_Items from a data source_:
•••••
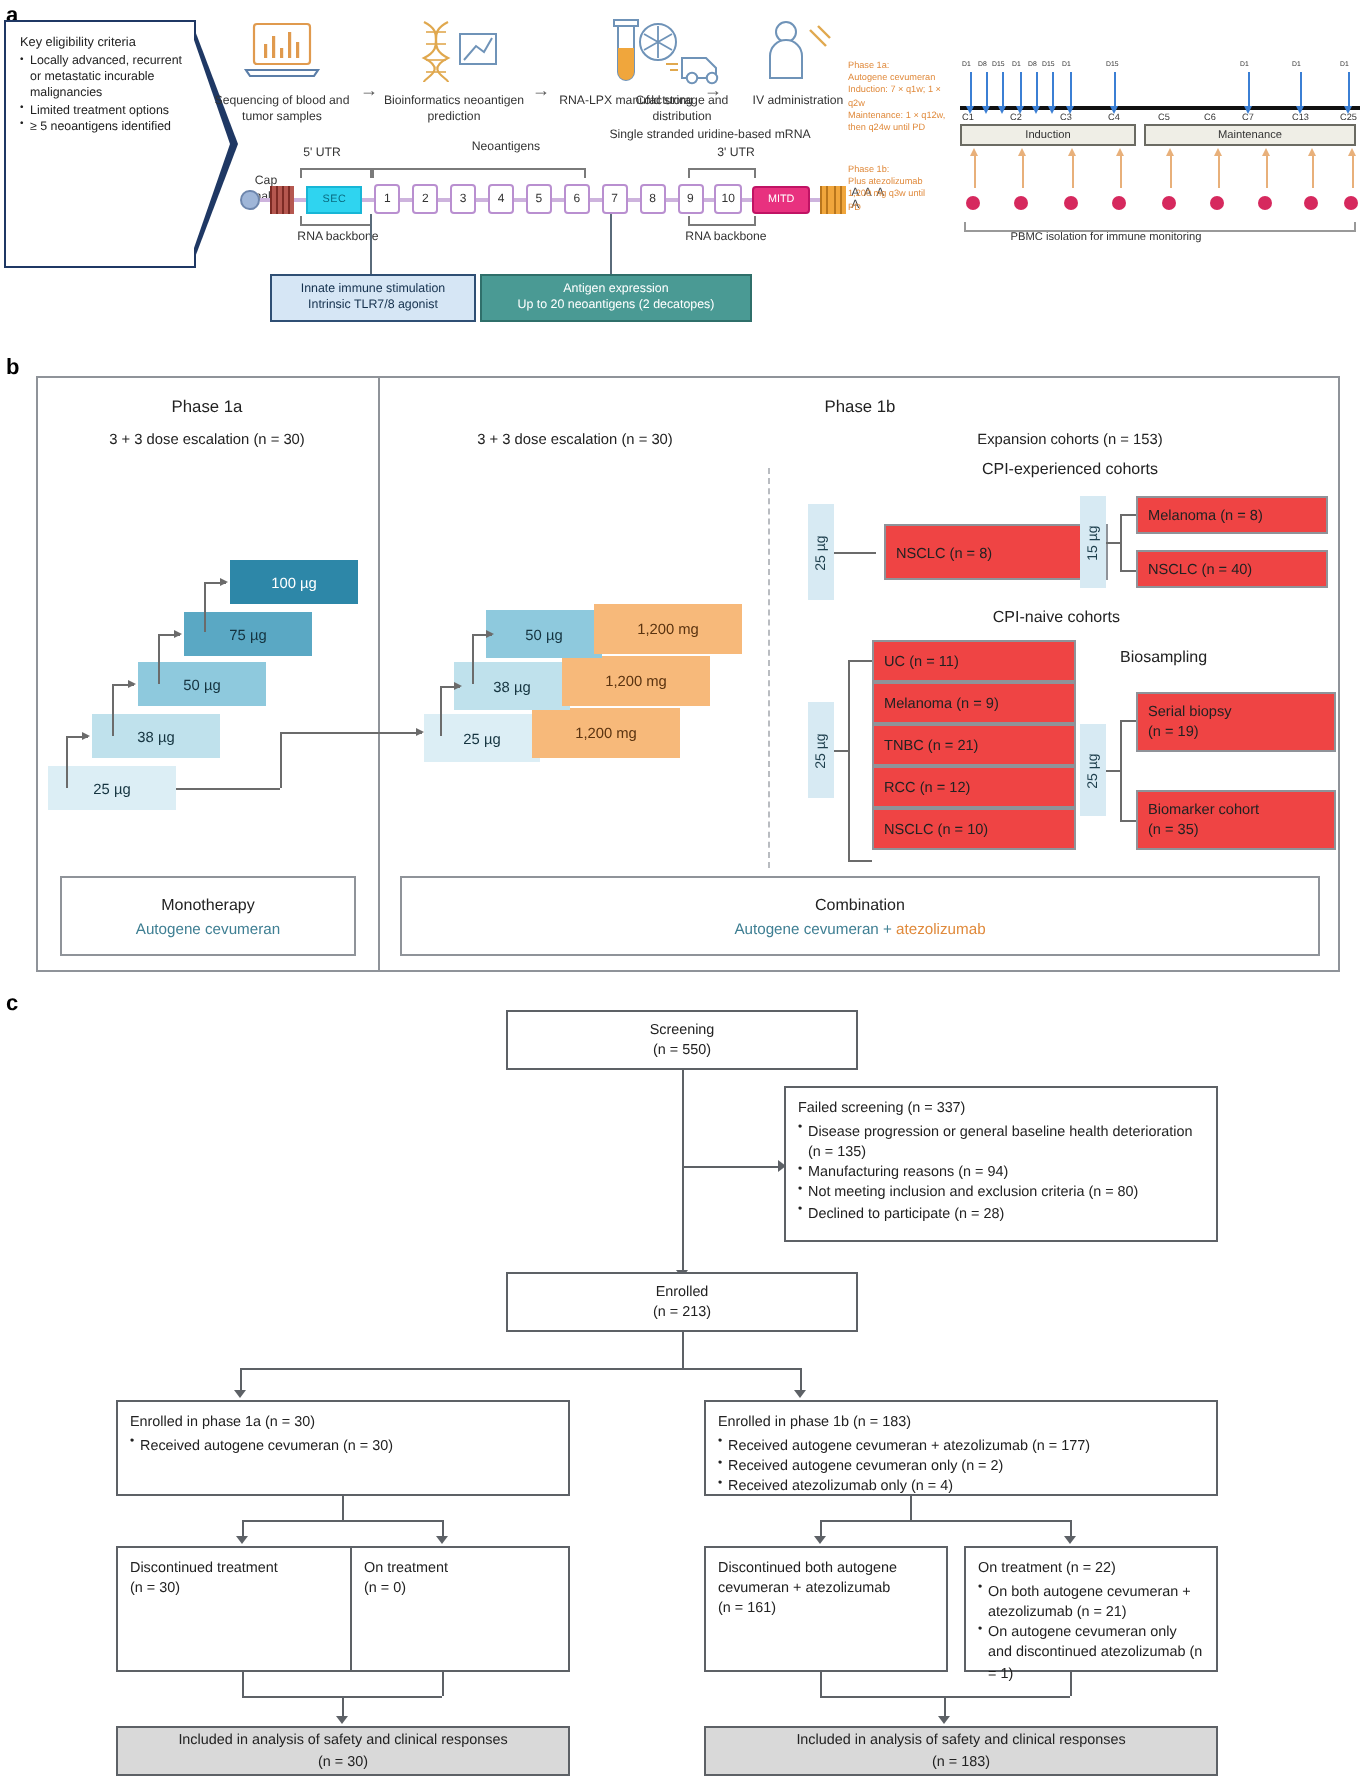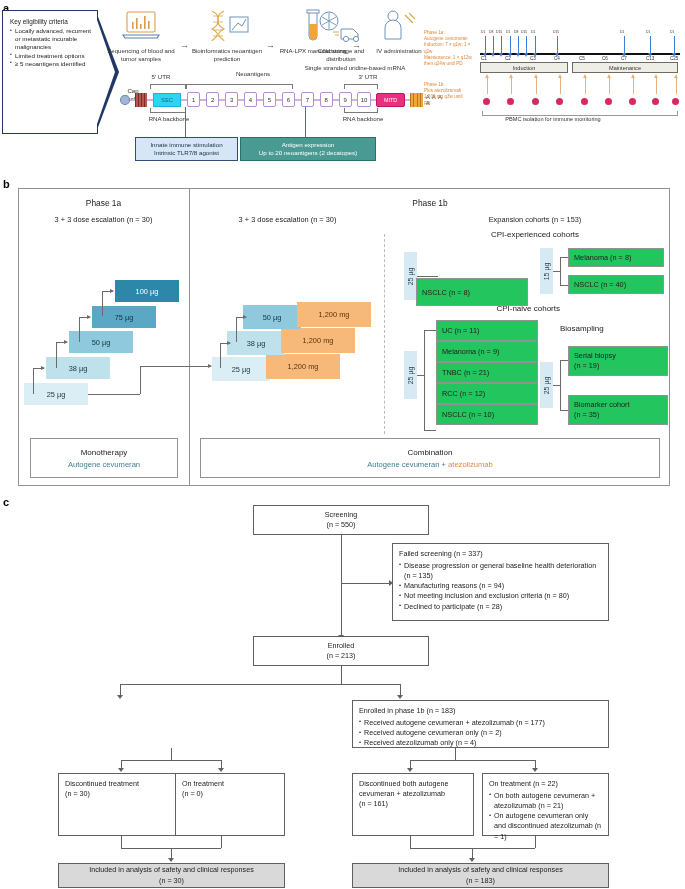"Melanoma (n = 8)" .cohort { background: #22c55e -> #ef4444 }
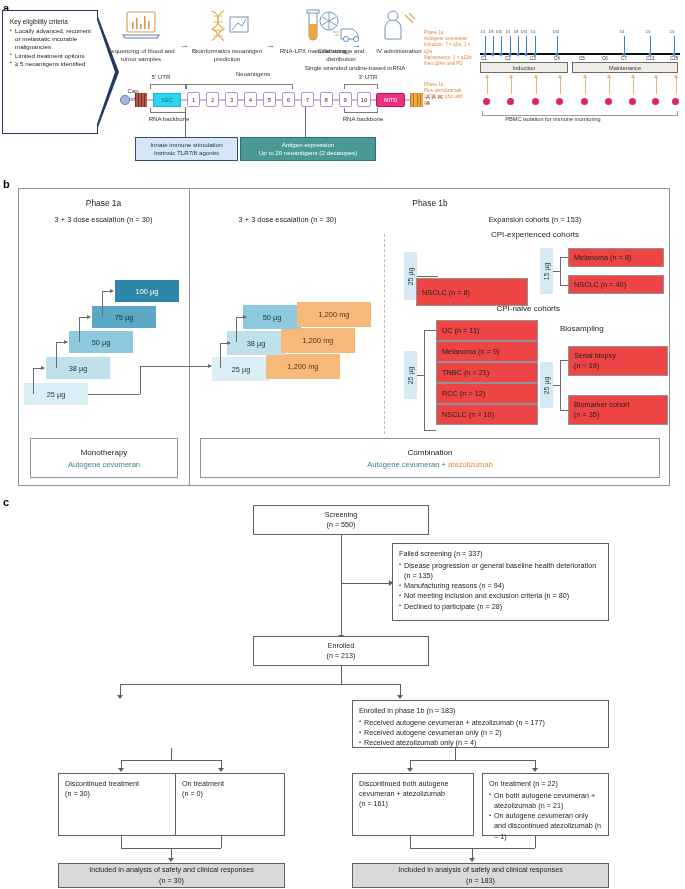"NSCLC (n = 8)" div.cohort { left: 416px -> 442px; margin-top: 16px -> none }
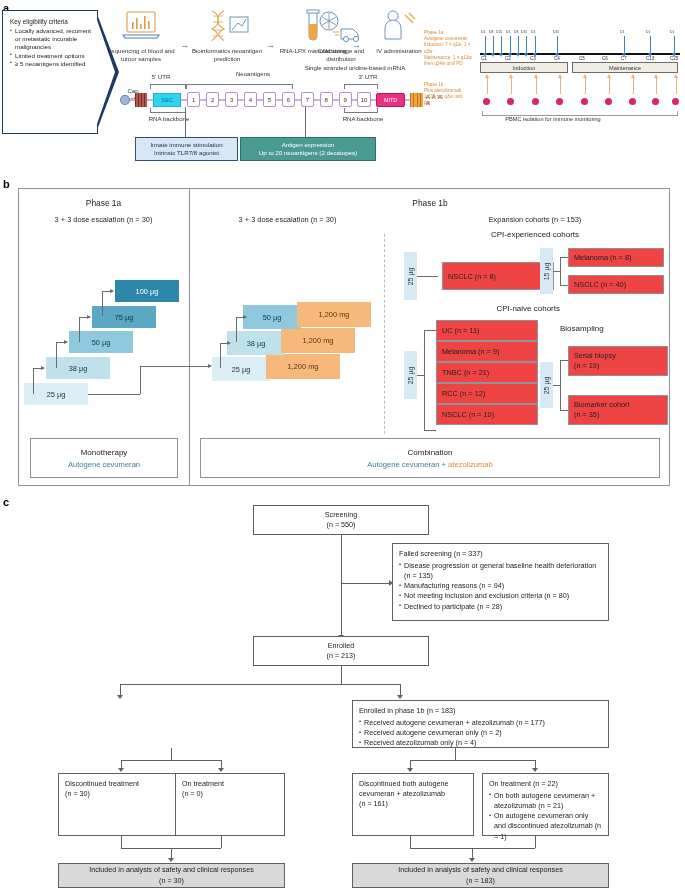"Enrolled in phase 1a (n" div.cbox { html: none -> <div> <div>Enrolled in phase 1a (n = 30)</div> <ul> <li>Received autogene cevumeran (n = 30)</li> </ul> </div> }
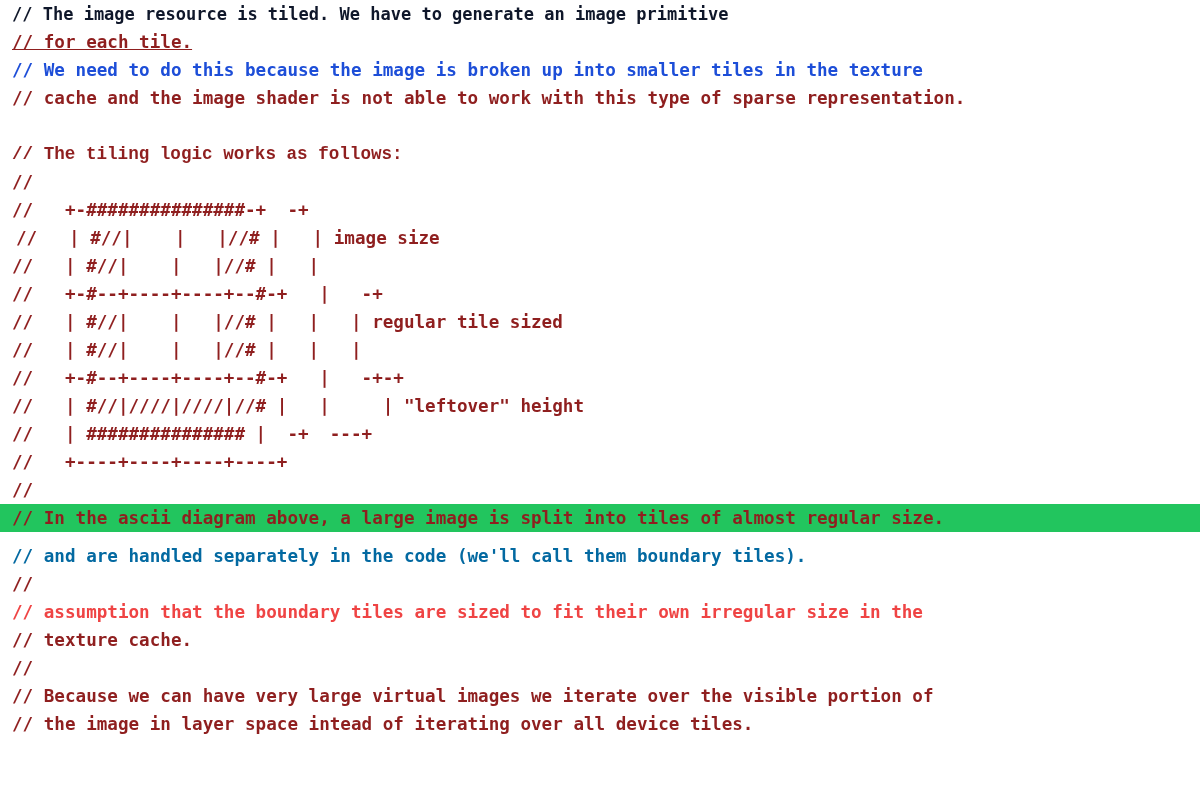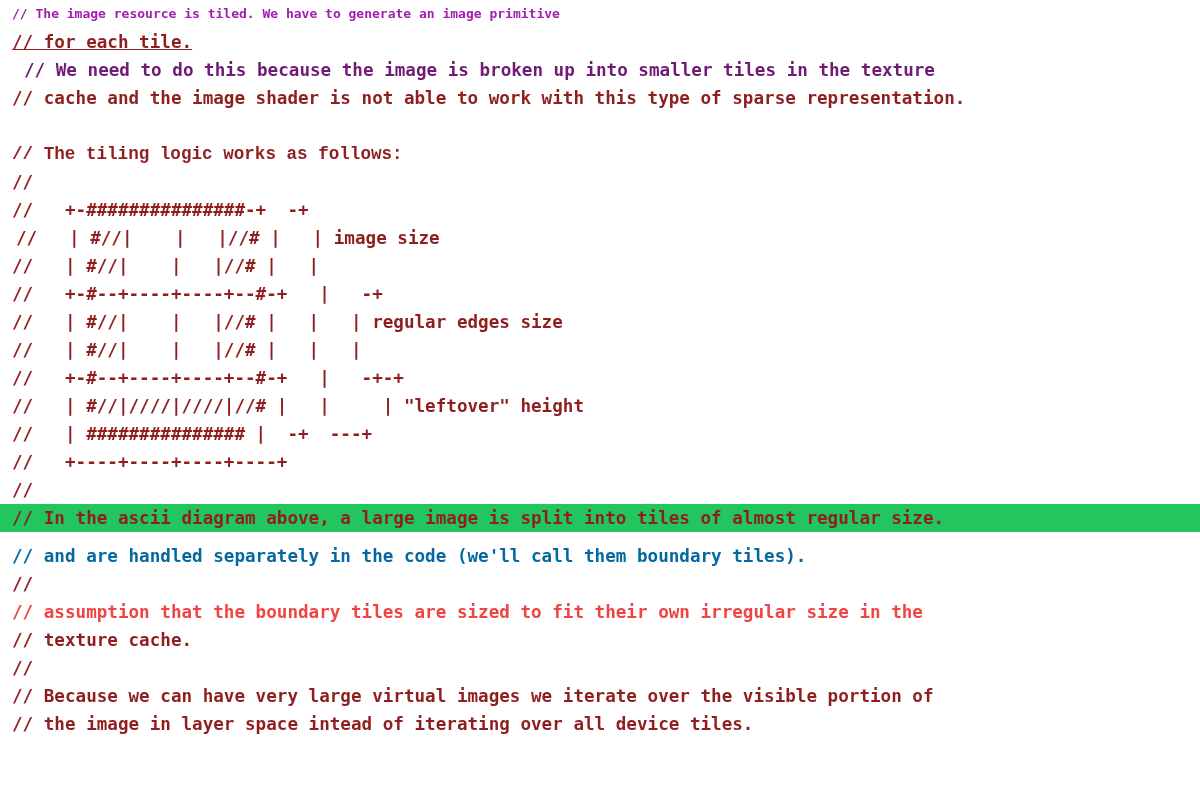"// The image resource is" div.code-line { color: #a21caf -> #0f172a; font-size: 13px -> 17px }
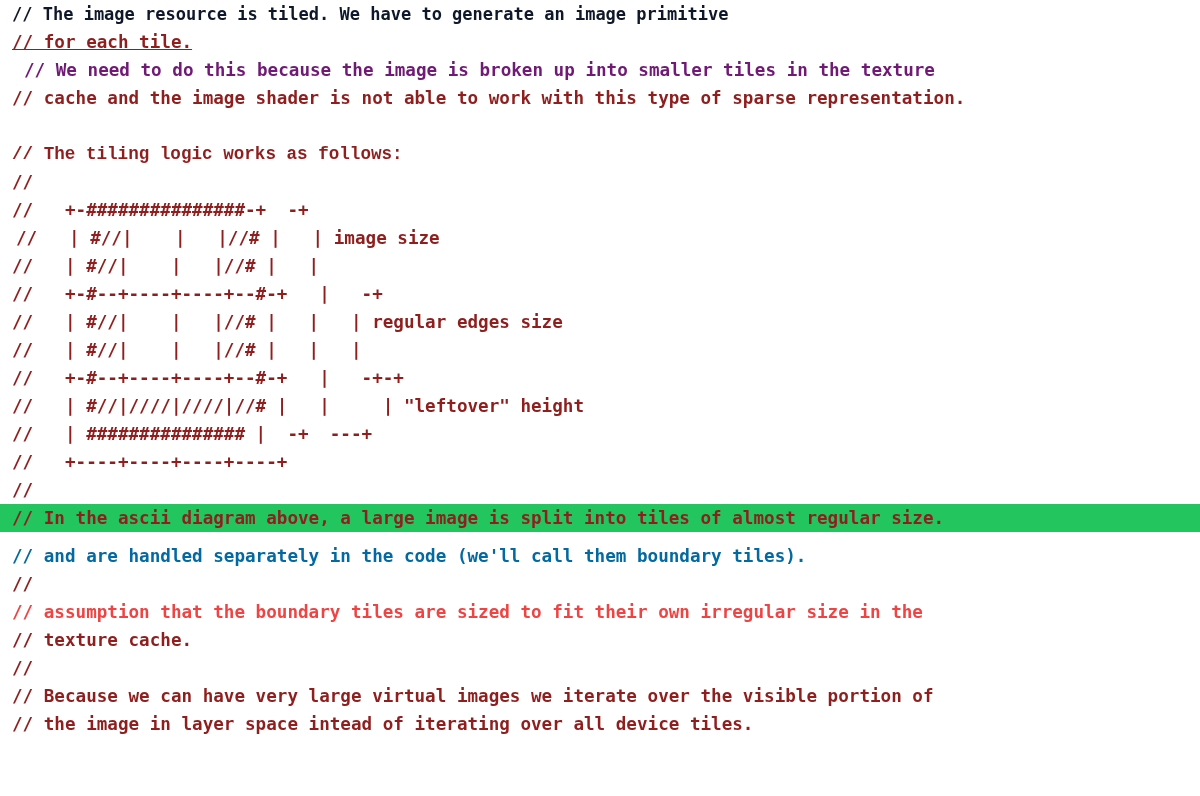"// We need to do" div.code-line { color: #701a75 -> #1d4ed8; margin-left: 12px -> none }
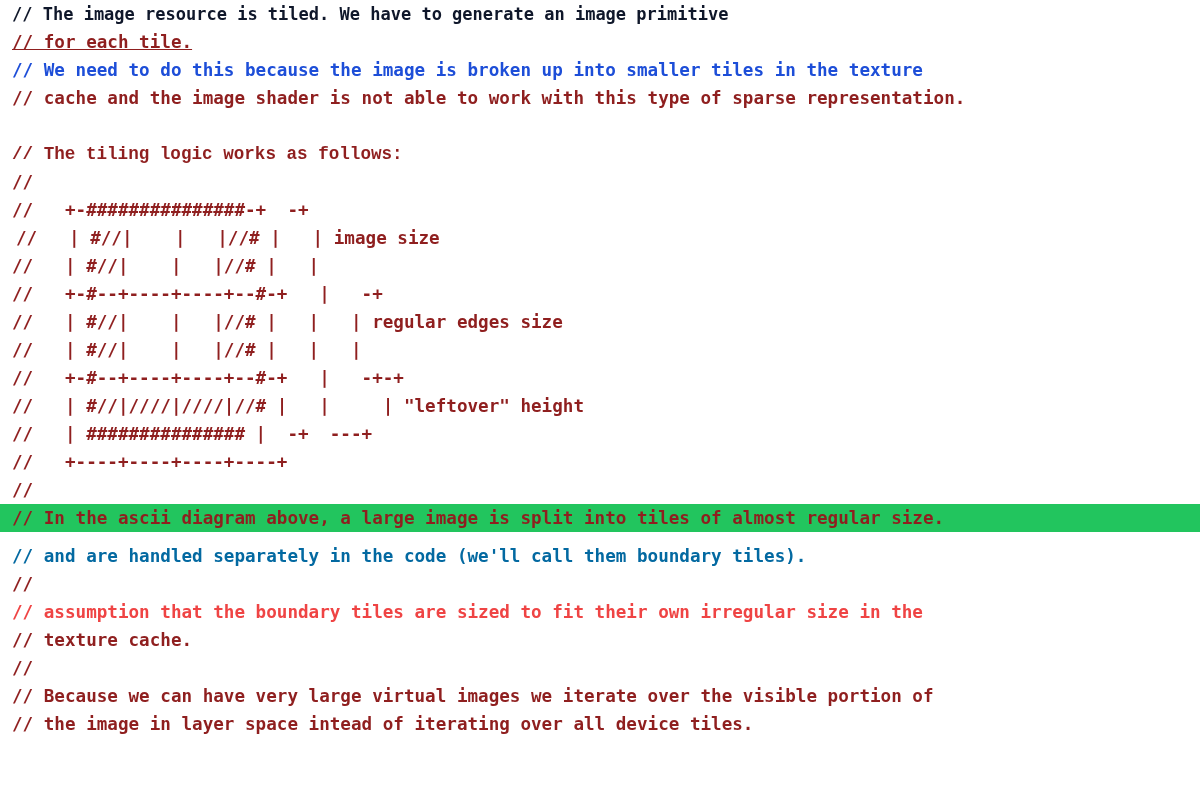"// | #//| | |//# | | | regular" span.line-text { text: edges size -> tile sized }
•••••
_WORK ORDER_:
Would you restate all of the data above word for word, omitting the pictures?

_COMPLETED EXERCISE_:
"Melanoma (n = 8)" .cohort { background: #22c55e -> #ef4444 }
"NSCLC (n = 8)" div.cohort { left: 416px -> 442px; margin-top: 16px -> none }
"Enrolled in phase 1a (n" div.cbox { html: none -> <div> <div>Enrolled in phase 1a (n = 30)</div> <ul> <li>Received autogene cevumeran (n = 30)</li> </ul> </div> }
"// The image resource is" div.code-line { color: #a21caf -> #0f172a; font-size: 13px -> 17px }
"// We need to do" div.code-line { color: #701a75 -> #1d4ed8; margin-left: 12px -> none }
"// | #//| | |//# | | | regular" span.line-text { text: edges size -> tile sized }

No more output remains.